=== Section Start ===
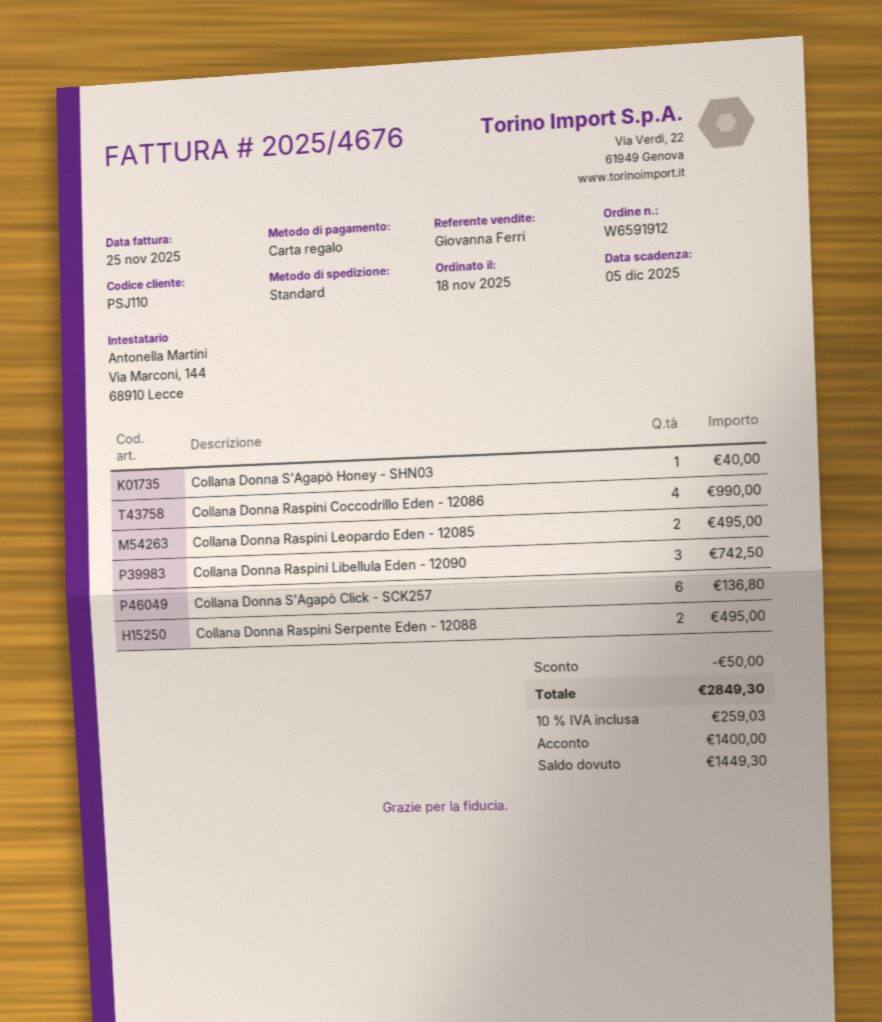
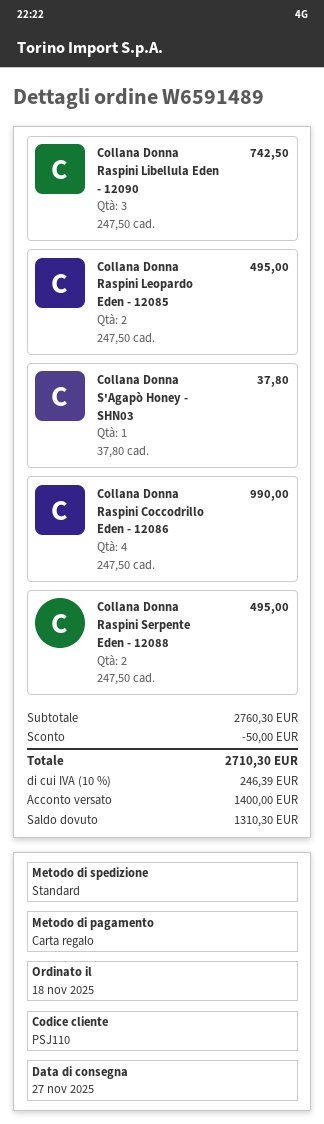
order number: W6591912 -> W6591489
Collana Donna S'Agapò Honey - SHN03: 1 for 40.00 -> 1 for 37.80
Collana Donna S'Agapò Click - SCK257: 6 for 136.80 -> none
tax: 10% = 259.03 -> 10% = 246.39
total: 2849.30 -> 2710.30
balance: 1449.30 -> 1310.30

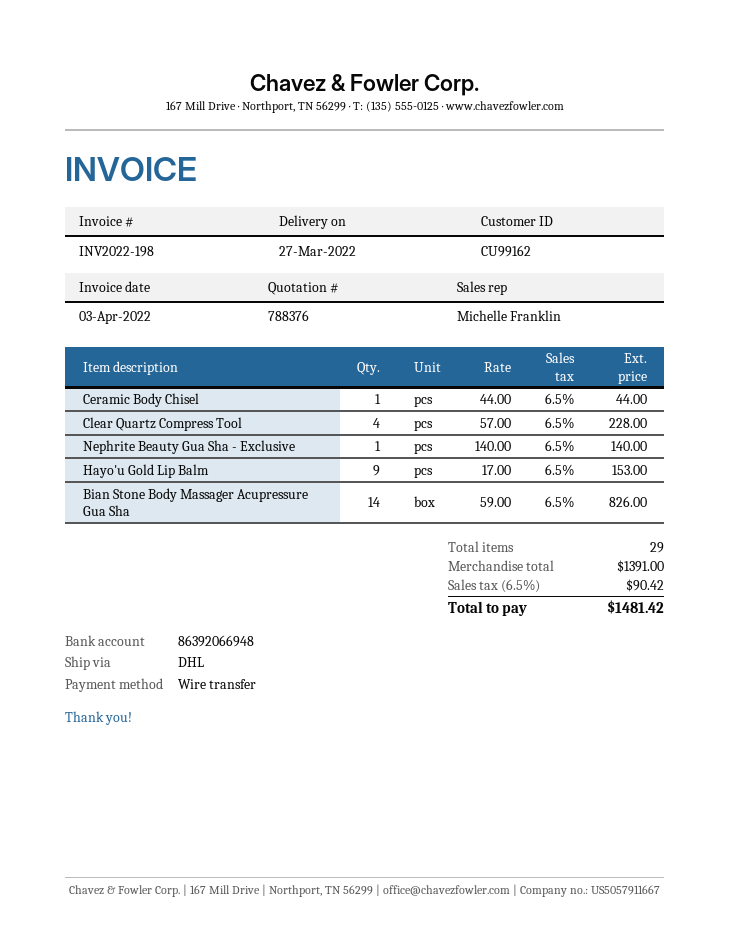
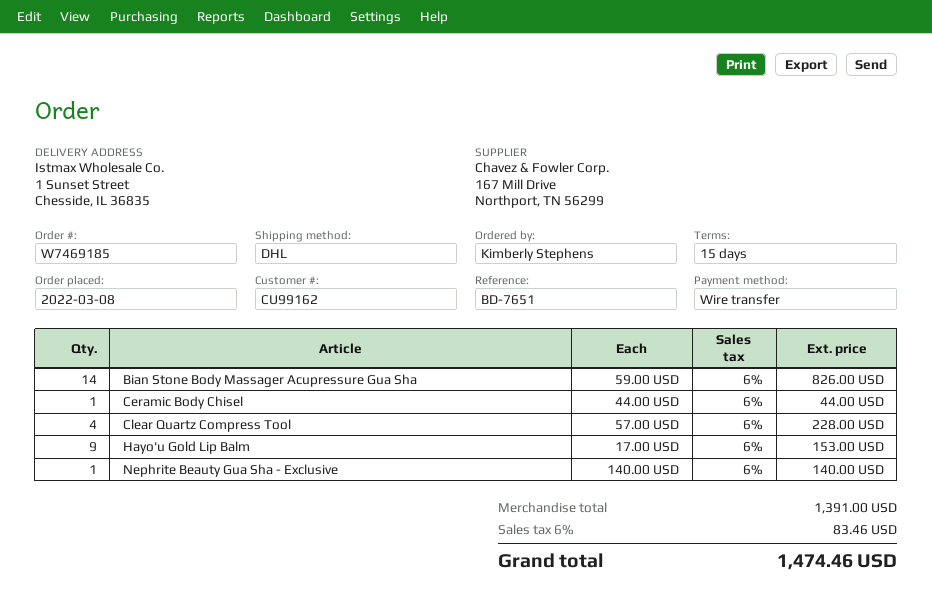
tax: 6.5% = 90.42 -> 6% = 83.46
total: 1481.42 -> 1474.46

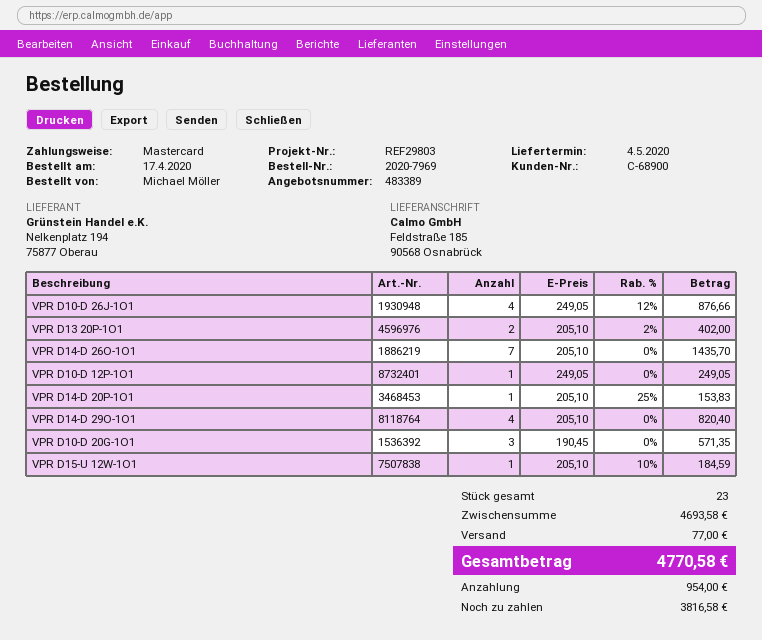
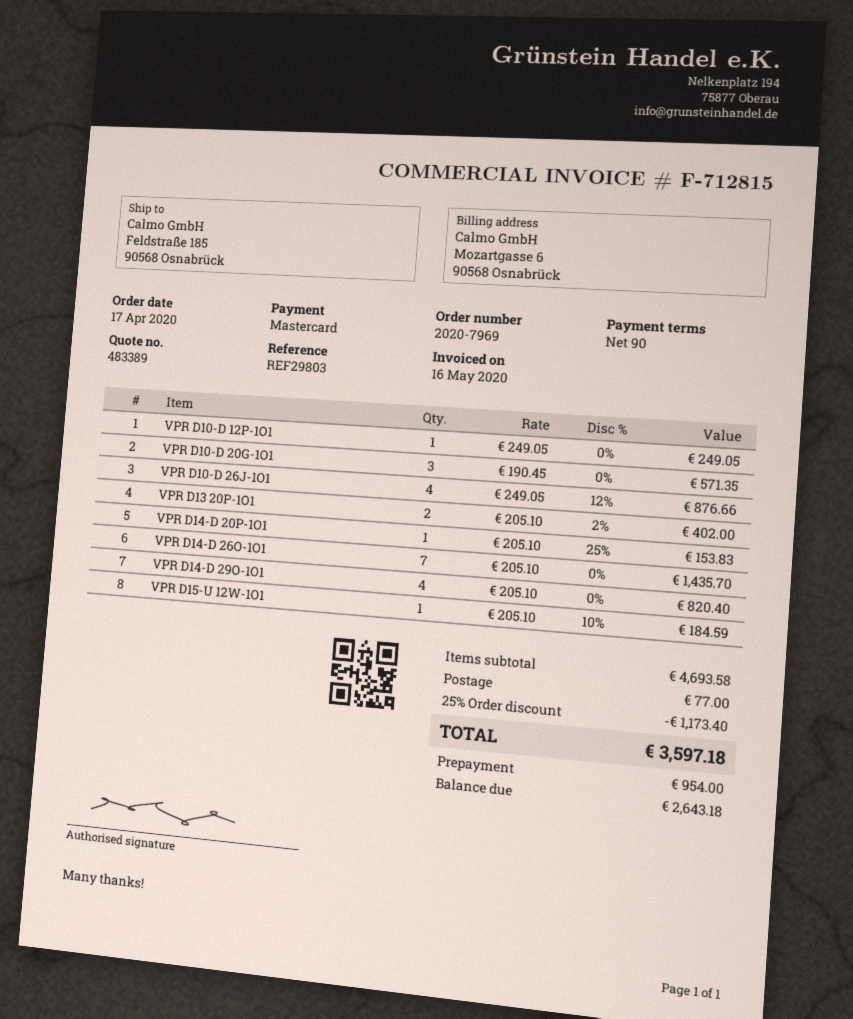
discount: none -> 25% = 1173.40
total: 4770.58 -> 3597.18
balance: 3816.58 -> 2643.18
=== Section End ===
Exercise directions → Go back to the line containing "balance: 1449.30 -> 1310.30" and output it and every line after it through the end of the records, exactly, but not the pictures.

Task answer →
balance: 1449.30 -> 1310.30

tax: 6.5% = 90.42 -> 6% = 83.46
total: 1481.42 -> 1474.46

discount: none -> 25% = 1173.40
total: 4770.58 -> 3597.18
balance: 3816.58 -> 2643.18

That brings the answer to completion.